Horgen, August 5, 2005 – In the first half of 2005, the Group’s order intake amounted to CHF 174.3 million (‑3%). However, the decline in continuing operations was 40% on a like-for-like consolidation basis (excluding Loh, acquired in November 2004). Gross revenues came to CHF 154.0 million (+7%), but declined by 31% when Loh and Ismeca Automation are factored out. The falling volumes originate primarily from Ismeca Semiconductor, followed by SSM Textile Machinery and to a lesser extent from the former Satis.
As a result, operating profit fell to CHF 0.1 million from CHF 20.7 million for the first half of 2004. Net income from continuing operations was CHF 1.6 million (previous year: 17.4), including positive net financial income of CHF 4.3 million. Net income overall was CHF 9.6 million (previous year: 18.1). The difference of CHF 8 million compared with net income from continuing operations results from the sale of Ismeca Automation as at 31 March 2005 .
As at the end of June 2005, the Group reported a net cash position of CHF 42.8 million and an equity ratio of 58%.
Following the nominal value repayment of CHF 6 per bearer share that was approved by the General Meeting on May 18, 2005 , the last trading day for the old shares was August 2, 2005 .
SSM Textile Machinery recorded a sharp fall in new orders and sales. Healthy order intake from the Indian subcontinent was not enough to offset the slump in orders from China and Turkey. Prospects for the second half of the year look brighter. The ongoing expansion of the own production and customer service sites in China will lower our cost base.
Satisloh posted sales on a par with the previous year’s level for its two component companies combined (Satis and Loh merged in November 2004). While new orders at the former Satis were down, those at Loh were higher year-on-year. Earnings will also remain more or less at the year-back level. As anticipated at the beginning of the year, this will mean that the former Loh will still be contributing relatively little, but that the former Satis will produce a good result.

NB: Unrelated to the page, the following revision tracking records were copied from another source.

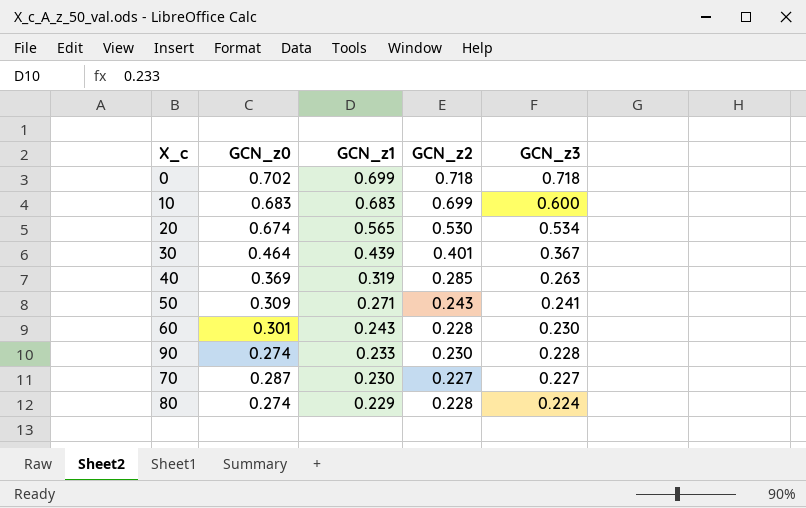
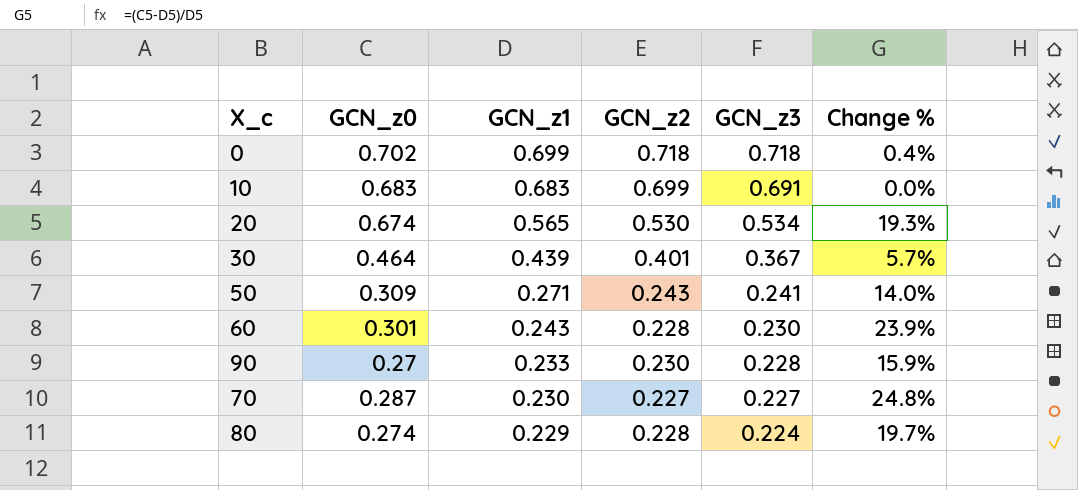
column Change % | formula: none -> ([GCN_z0] - [GCN_z1]) / [GCN_z1]
row 40: 0.369 | 0.319 | 0.285 | 0.263 -> none
10 | GCN_z3: 0.600 -> 0.691
90 | GCN_z0: 0.274 -> 0.27

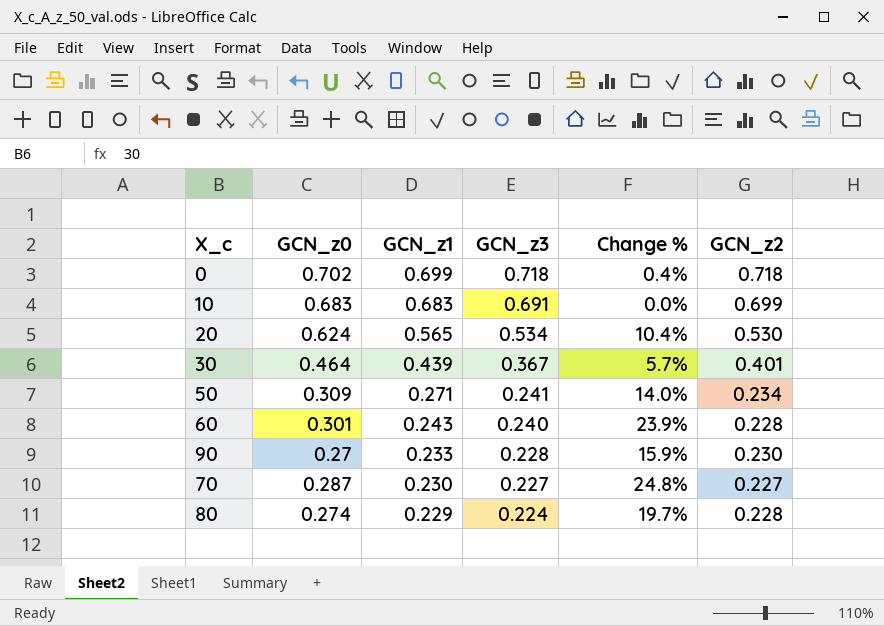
column GCN_z2 | position: 4 -> 6
20 | GCN_z0: 0.674 -> 0.624
20 | Change %: 19.3% -> 10.4%
50 | GCN_z2: 0.243 -> 0.234
60 | GCN_z3: 0.230 -> 0.240

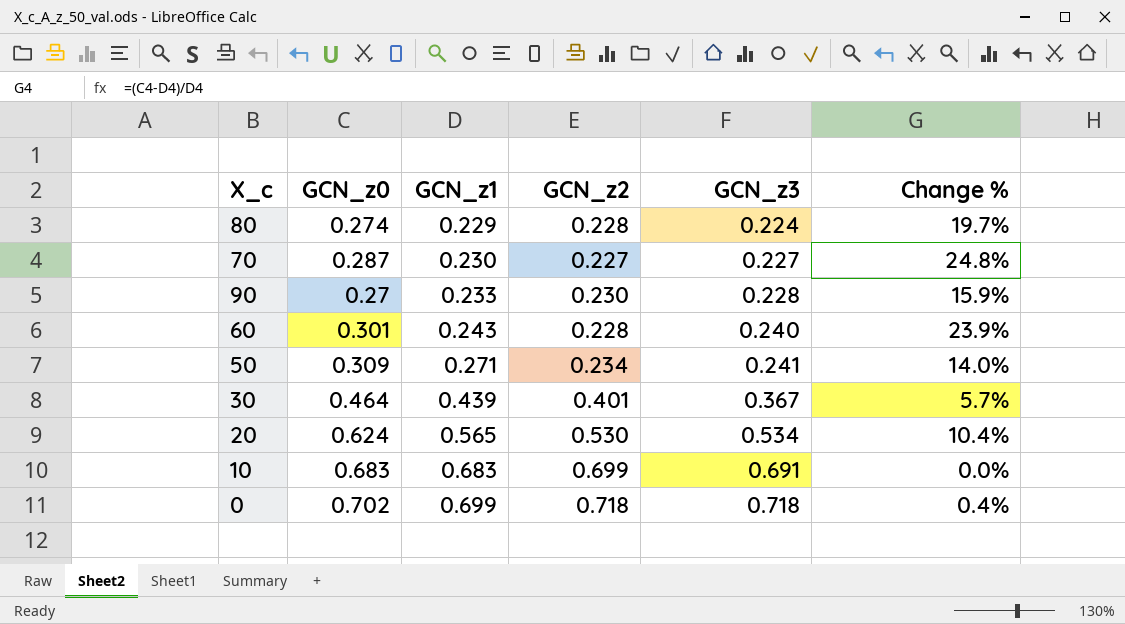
row order: GCN_z1 descending -> GCN_z1 ascending
column GCN_z2 | position: 6 -> 4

Ismeca Semiconductor lost substantial ground on both the new order and sales fronts. Looking ahead to the second half, visibility remains clouded by uncertainty about sector growth, as well as sparsely filled order books. The operating loss of CHF 6.6 million includes non-recurring expenditure of CHF 2.0 million in connection with streamlining the product range. The cost structure will improve over the next two years as our own production site in Malaysia is expanded.
Outlook
Order intake has risen significantly compared with the second half of 2004, especially at SSM Textile Machinery. We therefore expect business to be more robust in the coming six months. This also applies to Ismeca Semiconductor, despite persistent uncertainty factors. Both divisions will close the year significantly down on figures for 2004, however. Meanwhile, Satisloh is well on track to repeat the record result of the former Satis.